═════ RECORD EXTRACTS ═════
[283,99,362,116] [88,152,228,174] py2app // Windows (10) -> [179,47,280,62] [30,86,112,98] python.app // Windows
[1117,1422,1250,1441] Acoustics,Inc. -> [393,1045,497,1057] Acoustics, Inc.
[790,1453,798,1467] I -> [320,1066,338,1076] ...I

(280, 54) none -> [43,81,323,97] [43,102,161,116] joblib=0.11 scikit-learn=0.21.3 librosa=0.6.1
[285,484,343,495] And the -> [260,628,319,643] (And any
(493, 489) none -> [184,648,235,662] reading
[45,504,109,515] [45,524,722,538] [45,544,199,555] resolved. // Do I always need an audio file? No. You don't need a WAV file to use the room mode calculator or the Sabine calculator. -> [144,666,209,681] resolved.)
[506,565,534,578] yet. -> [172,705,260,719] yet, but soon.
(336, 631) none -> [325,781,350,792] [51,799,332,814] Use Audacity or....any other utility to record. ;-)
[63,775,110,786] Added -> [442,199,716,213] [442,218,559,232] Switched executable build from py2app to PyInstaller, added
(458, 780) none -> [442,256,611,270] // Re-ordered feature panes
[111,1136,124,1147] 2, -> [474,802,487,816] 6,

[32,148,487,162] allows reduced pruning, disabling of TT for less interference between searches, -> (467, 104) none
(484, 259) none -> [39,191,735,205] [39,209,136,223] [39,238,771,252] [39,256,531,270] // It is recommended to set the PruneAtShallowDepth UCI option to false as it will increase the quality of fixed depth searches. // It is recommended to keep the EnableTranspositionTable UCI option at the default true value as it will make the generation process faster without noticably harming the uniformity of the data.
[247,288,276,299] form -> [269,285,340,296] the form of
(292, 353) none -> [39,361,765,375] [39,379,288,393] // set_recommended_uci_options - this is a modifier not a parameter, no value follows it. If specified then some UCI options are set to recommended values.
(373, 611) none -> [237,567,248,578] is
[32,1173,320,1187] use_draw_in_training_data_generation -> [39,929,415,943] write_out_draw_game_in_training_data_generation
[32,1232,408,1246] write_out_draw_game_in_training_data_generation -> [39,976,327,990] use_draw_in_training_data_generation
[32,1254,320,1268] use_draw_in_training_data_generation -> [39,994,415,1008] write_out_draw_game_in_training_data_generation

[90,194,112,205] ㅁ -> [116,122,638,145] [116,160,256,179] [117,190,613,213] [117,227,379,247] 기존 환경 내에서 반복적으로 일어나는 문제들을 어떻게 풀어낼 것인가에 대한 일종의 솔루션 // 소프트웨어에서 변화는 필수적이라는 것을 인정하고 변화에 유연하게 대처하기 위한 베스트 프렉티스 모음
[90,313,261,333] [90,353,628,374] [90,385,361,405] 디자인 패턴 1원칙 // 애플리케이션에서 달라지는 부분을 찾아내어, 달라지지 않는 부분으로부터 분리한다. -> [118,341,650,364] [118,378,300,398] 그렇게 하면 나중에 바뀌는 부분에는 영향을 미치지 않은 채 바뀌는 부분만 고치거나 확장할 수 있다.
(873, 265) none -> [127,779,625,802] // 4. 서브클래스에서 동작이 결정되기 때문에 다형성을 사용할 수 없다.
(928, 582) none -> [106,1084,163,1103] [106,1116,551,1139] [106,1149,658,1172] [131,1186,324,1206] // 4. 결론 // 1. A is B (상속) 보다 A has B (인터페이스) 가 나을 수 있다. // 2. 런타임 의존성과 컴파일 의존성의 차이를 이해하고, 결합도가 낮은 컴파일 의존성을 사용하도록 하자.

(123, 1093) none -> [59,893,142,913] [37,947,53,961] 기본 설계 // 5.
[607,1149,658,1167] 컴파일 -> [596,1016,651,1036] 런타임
═════
# TASK PROMPT:
Please print exactly what appears from the first line of the data through the line with "(493, 489) none -> [184,648,235,662] reading", including both of those lines and nothing past them.

# EXERCISE OUTPUT:
[283,99,362,116] [88,152,228,174] py2app // Windows (10) -> [179,47,280,62] [30,86,112,98] python.app // Windows
[1117,1422,1250,1441] Acoustics,Inc. -> [393,1045,497,1057] Acoustics, Inc.
[790,1453,798,1467] I -> [320,1066,338,1076] ...I

(280, 54) none -> [43,81,323,97] [43,102,161,116] joblib=0.11 scikit-learn=0.21.3 librosa=0.6.1
[285,484,343,495] And the -> [260,628,319,643] (And any
(493, 489) none -> [184,648,235,662] reading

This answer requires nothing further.